Ra’dan ilk Human Design eğitimi
alan ustalardan biri yazısında “7 yıl tamamlandığında her şey değişecek
diye beklemeyin. 7 yıl içinde zaten her şey yavaş yavaş değişiyor” diyordu…
Aynen dediği gibi 7 yıl tamamlandığında sihirli değnek bütün hayatımı
ya da dünyaya olan bakışımı değiştirmedi, bu yıllar içinde oldu…
Geriye dönüp 7 yıl önceki halimi
hatırlamaya çalıştığımda en bariz hatırladığım her şeyin karanlık olduğu…
Düşüncelerim, hayallerim, iletişimim, çalıştığım ortam… Her şey karanlık…
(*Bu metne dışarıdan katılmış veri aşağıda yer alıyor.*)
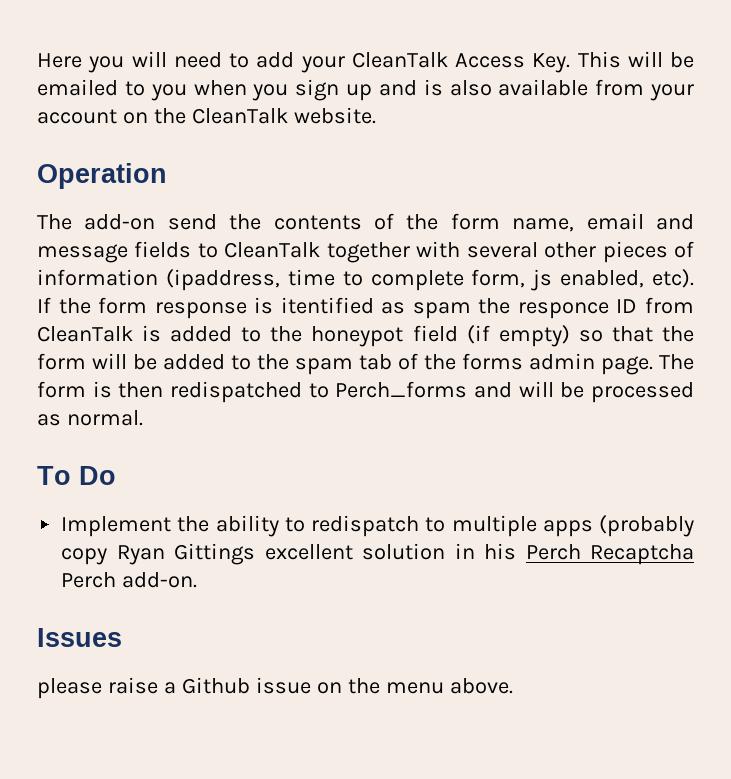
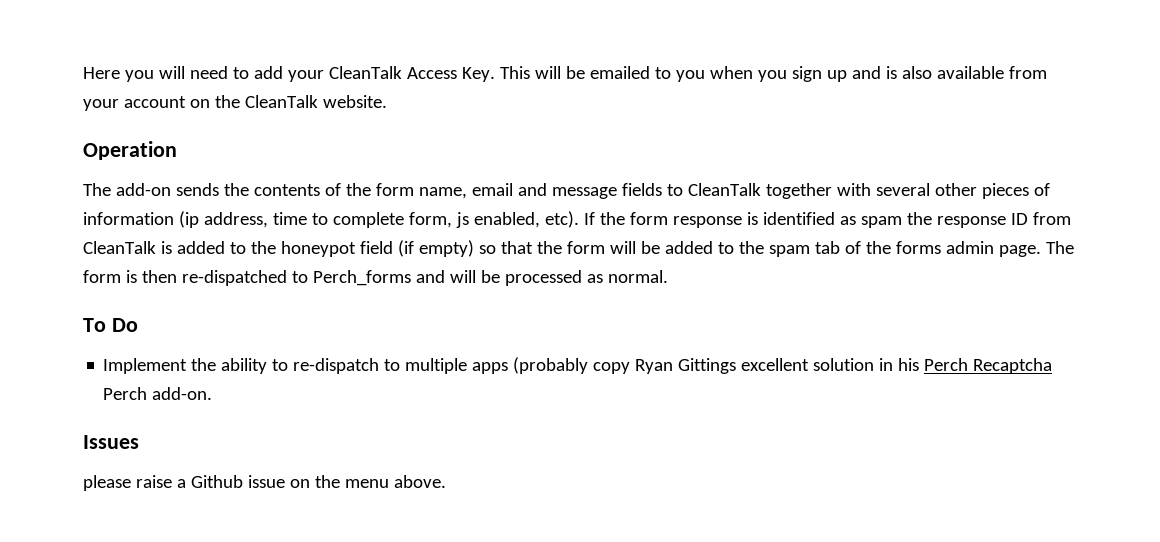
[167,214,217,230] send -> [175,183,219,196] sends
[165,269,280,291] (ipaddress, -> [178,211,268,228] (ip address,
[280,297,374,314] itentified -> [762,212,835,225] identified
[517,302,609,319] responce -> [936,216,1006,228] response
[169,381,302,403] redispatched -> [181,270,287,286] re-dispatched
[311,515,420,537] redispatch -> [293,358,380,374] re-dispatch

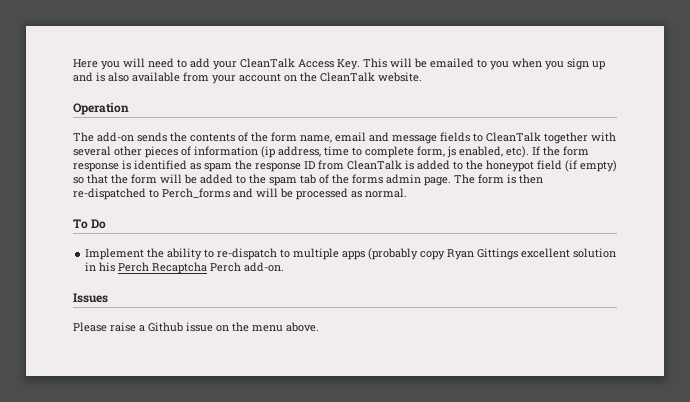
[83,475,131,491] please -> [73,322,107,332] Please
İlk yıllar kendimi tanımakla, ne
istediğimi bulmakla geçti... Strateji ve Otoriteme alışmaya çalıştığım, hatalar
yaptığım, inancımın sınandığı ve diğerlerinin bana eskisi gibi davranmalarıyla
mücadele etmekle geçti… Bu duruma alışamayanları hayatımdan çıkartmayı
seçtim… Bir insanın kendini sevmesinin en büyük göstergesi, kimseye kendini
sevdirmek ya da kabul ettirmek zorunda olmadığını anlaması ve bunu gerçekten yapabilmesidir…
O zaman gereksiz olan herkes yavaş yavaş çıkıyor hayatınızdan… Yeni insanlar
sizi zaten asıl halinizle tanıyacakları için her şey daha kolay ilerliyor…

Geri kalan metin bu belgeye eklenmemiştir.